Life wasn't always easy in the 20's and 30's when my grandparents were raising families in the north of England. In fact keeping body and soul together was top priority after getting a job and keeping it.  My Gran and Auntie Lizzie had a tough time raising dad and mum, but one thing is for sure, there was always a delicious meal on the table each night even if the ingredients cost next to nothing and would probably scare the pants off some of today's young mums and dads if you put them down on the kitchen worktop and said make something delicious from this!

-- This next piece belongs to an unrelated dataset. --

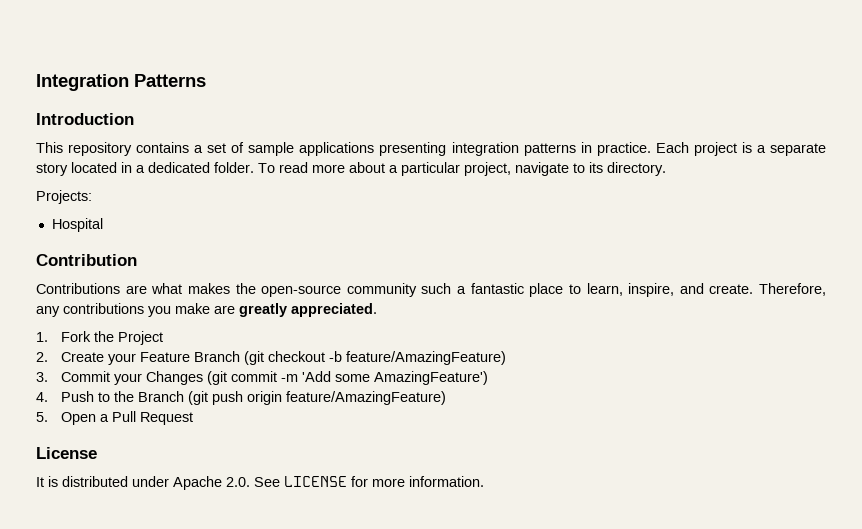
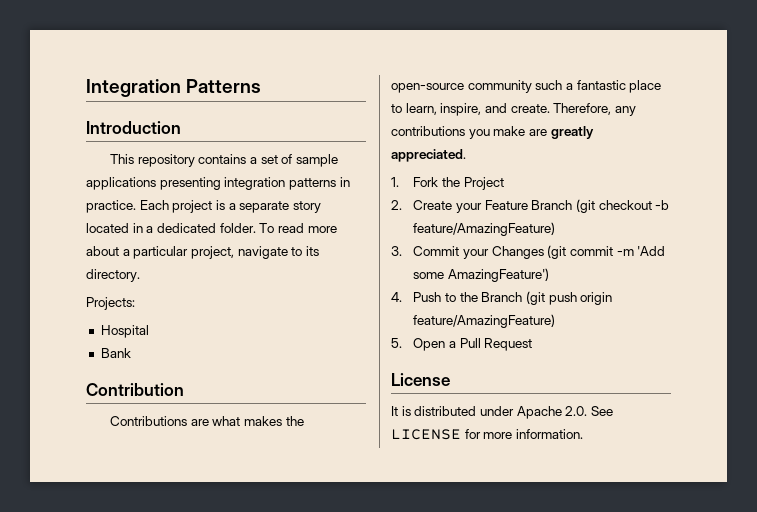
+ Bank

Today's recipe harks back to those times and is still relevant to the tough times we're having today.

Ingredients
  • Water 
  • Dried marrowfat peas - 1 packet 250gm
  • Pork Hock - 1
  • Carrots - 4
  • Onion - 1
  • Bay leaves, to taste, I use three
  • Salt, to your taste but wait until the soup is made before adding seasoning.
* Pork hock is a pigs knuckle joint, found below the ham, fore leg or hind, it doesn't really matter, above the 'trotter,' it has loads of meat, and when cooked releases lots of lovely rich sticky gelatine into your finished soup.   It is highly prized in Germany and much of Northern Europe. 

Method

Day one - evening
  • Put the dried peas in a large bowl, big enough to allow the peas to expand to two or even three times their dry volume. Add a pinch of bicarbonate of soda if you have it. 
  • Boil a full kettle of water scald the peas with it and leave overnight to soak.
Next day.
  • Peel and chop the carrot into medium sized pieces, do the same with the onion.
  • Drain the soak water from the peas and rinse them well with cold water in a colander under a running tap
  • Wash the hock well in cold water
  • Put the hock into the largest pan you have, scatter the peas and vegetables over it and cover the meat and vegetables with plenty of water.  Put the bay leaves on top
  • Set the pan onto the hob and bring it gently to the boil.
  • Skim and discard any scum from the top of the cooking liquor as the water boils.
  • Once the liquor boils put a lid on the pan and turn down the heat to a rolling simmer.
  • Then wait for as much as four hours for the peas and meat to cook!  Slow cooking releases and combines all the delicious flavours of the ingredients. 
  • When you are happy that everything is cooked, remove the lid from the pan and take out the hock. Set it aside on a chopping board and gently remove the bones, fat and skin.  If you have pets, they'll love the trimmings!  
  • Remove the bay leaves.
  • Break the pork into bite sized pieces and put it back into the pan, then decide what consistency you want the soup to be.  I like mine quite thick, so I reduce the contents of the pan until the soup is the consistency of loose porridge.  Your choice.
  • Check the seasoning and add salt or a chicken stock cube to your own taste.
Finally

For a main course serve a generous portion in large bowls, making sure that each serving contains chunks of pork.  Eat and enjoy your soup with warm crusty bread.

As an h'ors d'oeuvre serve rather less, but still expect to be asked for "seconds."

This soup keeps well in the fridge for several days - put it in a suitable covered plastic container then heat it up as you want it.  To store it for longer, put portions in the freezer in airtight zip-lock bags.